Leap seconds (considered harmful)

Posted on January 15, 2016

If you have a good enough idea of what leap seconds, UTC, and TAI are, feel free to skip down to the “a damaging compromise” subheading below.

what’s a timescale?

Measuring and synchronizing and transferring time needs a concept of a timescale – a standard that both defines the rate of advance of time and also one (or more) reference points. For example, I could define a timescale t (with arbitrary units) that has t=0 at the point I published this post, and that increments by 1 unit every time a pendulum I am holding completes a full cycle. Note that multiple timescales can coexist, just as multiple units of temperature can coexist – if you know the zero points and the rates of advance, you can translate from one to another rather easily. Usually, zero points can be chosen arbitrarily (such as the famous Unix Epoch), because as long as two timescales tick at the same rate, converting between them if they have different epochs / zero points is trivial for computers and doesn’t add confusion or ambiguity (unless you want to deal with times before the epoch, which might involve negative numbers).

atoms for time:

The rate of advance of timescales is a trickier thing. If you’re going around defining timescales, you want that to be dependent on an easily and accurately reproducible physical phenomenon, so you can set up your own standard and be able to keep/transfer time on your own. Nowadays we have atomic frequency standards, which work by using the properties of a sample of atoms (usually cesium or rubidium) to generate an extremely stable frequency that (with careful equipment design) doesn’t depend on any external factors.
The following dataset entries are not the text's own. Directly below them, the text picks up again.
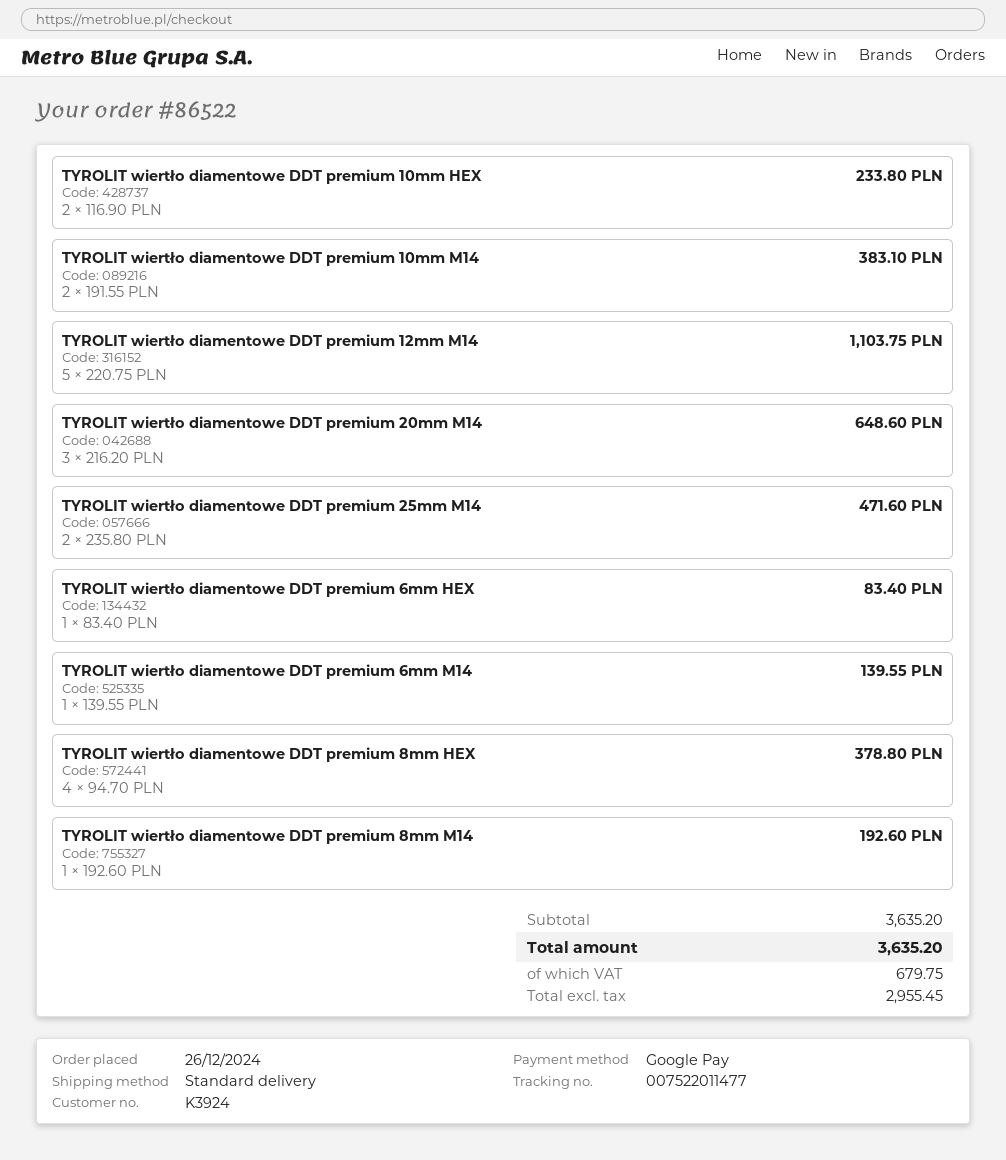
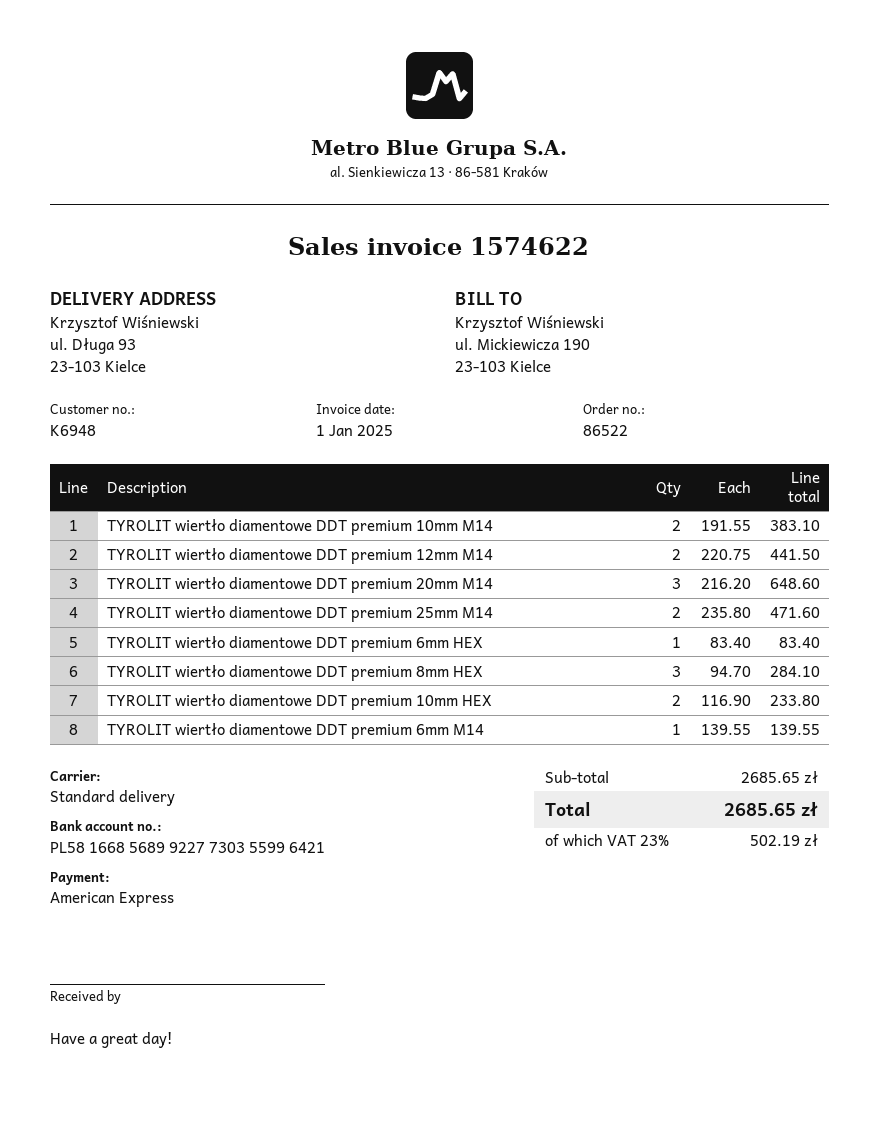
customer number: K3924 -> K6948
payment method: Google Pay -> American Express
TYROLIT wiertło diamentowe DDT premium 12mm M14: 5 x 220.75 = 1103.75 -> 2 x 220.75 = 441.50
TYROLIT wiertło diamentowe DDT premium 8mm HEX: 4 x 94.70 = 378.80 -> 3 x 94.70 = 284.10
TYROLIT wiertło diamentowe DDT premium 8mm M14: 1 x 192.60 = 192.60 -> none
subtotal: 3635.20 -> 2685.65
tax: 679.75 -> 502.19
total: 3635.20 -> 2685.65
The atoms have a bunch of energy levels and can absorb/release energy (in form of electromagnetic radiation) to change energy levels – but here we’re only interested in one specific transition: for cesium it’s a specific transition that releases/absorbs radiation of a frequency of 9,192,631,770 Hz. This number is only a function of the cesium atom – as long as the experiment setup and equipment don’t introduce inaccuracies, anyone can induce that transition (by exciting the cesium atoms with the right frequency of microwaves) and everyone will measure the same frequency.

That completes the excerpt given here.